Immanuel, Alexandria, VA + May 7, 2017

Alleluia! Christ is risen! He is risen indeed. Alleluia!

It starts to fade after a few Sundays, doesn’t it? After the big celebration of Easter, life gets back to normal. And sometimes, normal isn’t great. What’s normal is disappointing, frustrating. Normal life isn’t like Easter, with trumpets and flowers and all the ladies in pretty dresses. After Easter, we still have our problems and our pains. After Easter, the Alleluias fade.

I was thinking about this on Friday morning in the dentist’s chair. The big needle was coming for my jaw. The inside of my mouth was getting numb from the topical anesthetic the endodontist had applied, but the sight of that needle is still a bit disconcerting.

“Little pinch,” she said, in a kind, motherly tone. “Little pinch.” It will hurt for a moment, but it won’t be bad, and it won’t last long. These are words of comfort.

That’s what Jesus was saying as He said to His disciples over and over and over again, “A little while.” You are going to have trouble, pain, sorrow, but I will take care of you, I know how you are feeling, and I will bring it to an end in a little while. These are words of comfort.

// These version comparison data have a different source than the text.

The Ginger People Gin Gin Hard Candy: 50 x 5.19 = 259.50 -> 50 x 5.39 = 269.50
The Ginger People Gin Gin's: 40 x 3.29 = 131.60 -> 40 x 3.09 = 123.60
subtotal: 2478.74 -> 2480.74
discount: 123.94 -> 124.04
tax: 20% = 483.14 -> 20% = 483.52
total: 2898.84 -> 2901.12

The words of Jesus work on two levels. First of all, Jesus is prepping His disciples for what’s to come. In a few hours, He will be arrested. In a little while, they will see Him no more. He will be falsely accused, horribly beaten, and executed. This horrible event is also the most wonderful event in our redemption, for the Father took all of your gossip and slander, all of your rebellion and discontentment, all of your love of money and slavery to your desires – all of it is loaded on the Lamb of God, who bears away the world-sin.

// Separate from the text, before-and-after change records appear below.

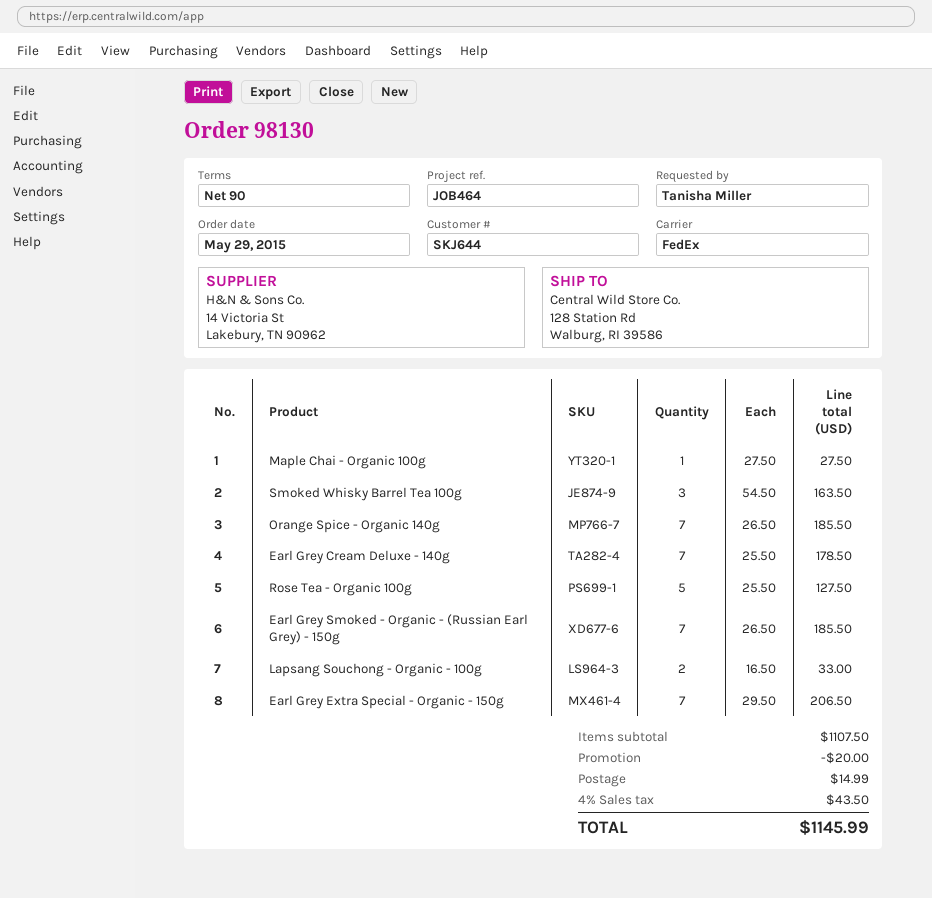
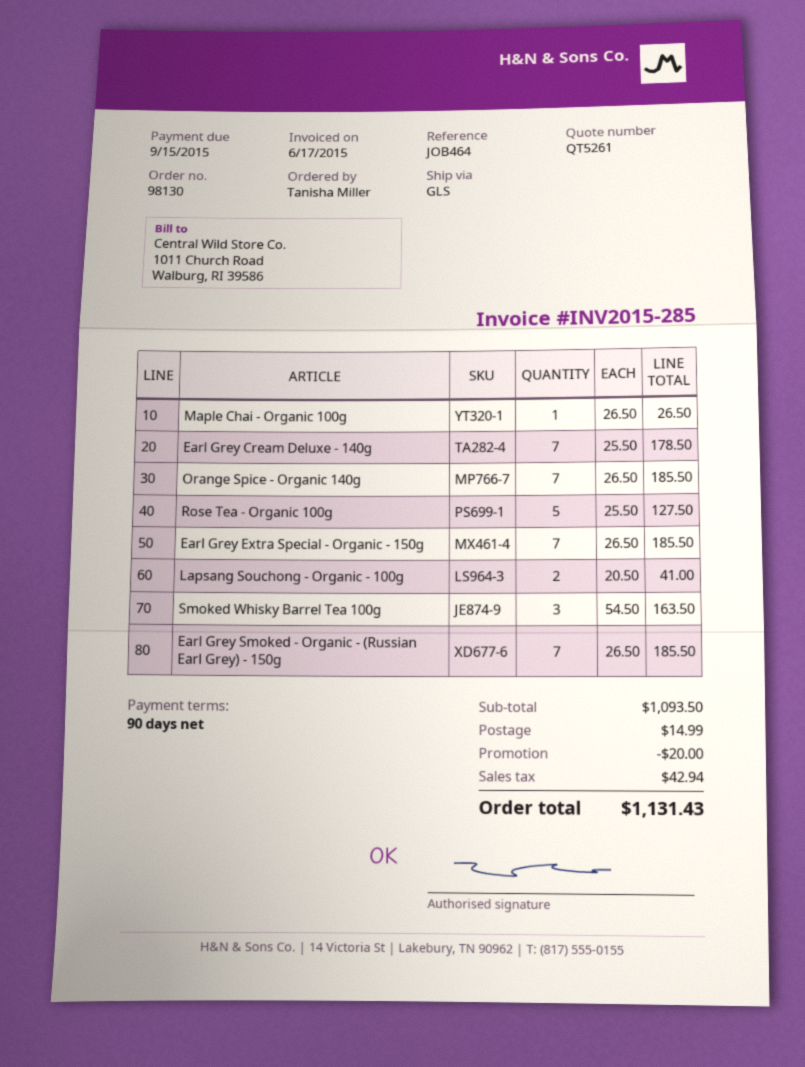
shipping method: FedEx -> GLS
Maple Chai - Organic 100g: 1 x 27.50 = 27.50 -> 1 x 26.50 = 26.50
Lapsang Souchong - Organic - 100g: 2 x 16.50 = 33.00 -> 2 x 20.50 = 41.00
Earl Grey Extra Special - Organic - 150g: 7 x 29.50 = 206.50 -> 7 x 26.50 = 185.50
subtotal: 1107.50 -> 1093.50
tax: 43.50 -> 42.94
total: 1145.99 -> 1131.43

And in a little while, He will rise again, having trampled down death by His death. A little while, and He will be taken away for death, and a little while, and He will return. That’s the first “little while.”

And now we stand in the other “little while.” We know that our redemption is accomplished, we know that Jesus is risen from the dead, but we still feel the effects of sin in the world and pain in our lives.

A little child can see his meal being prepared, and yet he still complains. He can see his dad with the toolbox fixing his toy, and yet he will moan and lament as though what is anticipated will never arrive. And we are those little children.

We have heard the dentist say “little pinch,” but we see the needle coming and are still nervous. We have heard Jesus say, “a little while,” but we still are frustrated. And that’s okay, because we live in a fallen world. The pinch does hurt, the words and insults do hurt, the death of those we love does hurt.

So Jesus keeps on speaking His words of comfort to us. He knows our weakness and has compassion. He calls us children, and it’s not particularly a compliment, but He still loves us like we love children. “A little while, a little while, a little while,” He repeats again and again, as a mother to her baby boy, comforting and reassuring, “I am going to take care of you. What troubles you so much is coming to an end. Just a little while, just a little while.”

And then in today’s Epistle, we heard that your life in this “little while” now has meaning. What you do in the body matters. How you live changes things. So first, St. Peter calls us to struggle and fight. This struggle and fight is not against other people, but it is a war we fight with ourselves. “Abstain from the passions of the flesh, which wage war against your soul” (1 Pet. 2:11).

In our world, “Follow your passion” is standard advice, and it’s really bad advice. Cal Newport’s book So Good They Can’t Ignore You details why “follow your passion” will not help your career, so it’s not even good secular advice. But from the Word of God, we learn that the passions, our desires, are deeply disordered. Our flesh urges us toward gluttony and adultery, murder and covetousness, pride and gossip. Our passions lead us to ruin. So the first thing that St. Peter tells us today is not to follow our passions, but to fight them.

And then he tells us, “Live as people who are free, not using your freedom as a cover-up for evil, but living as servants of God” (1 Pet. 2:16). Good Friday and Easter have given us freedom. The death and resurrection of Jesus means that the law can no longer accuse us, and death has no more hold on us. We are free! But it is so tempting to think, “If sins are paid for, then it doesn’t matter if I sin.” But Peter says that is an abuse of freedom. The purpose of our life now is to live “as servants of God.” Life is not about how much leisure you can get for yourself, how much money you can get. Your life’s purpose is to serve God, and you do that especially by serving your neighbor. You are not free from work, but are now free to work for the benefit of those who need you.

Even when that work is hard and long, and you feel all alone in your work, none of those frustrations can take away the joy of our Lord’s resurrection. We know how this ends. We know that on the other side of the cross is life, on the other side of the grave is resurrection. And it’s all coming in just a little while. The pinch is little, the time is short, and your Jesus is strong. “You now have sorrow,” your Jesus says to you; “but I will see you again and your heart will rejoice, and your joy no one will take from you.” It is coming soon, dear children. Just a little pinch. Just a little while.

Alleluia! Christ is risen! He is risen indeed. Alleluia!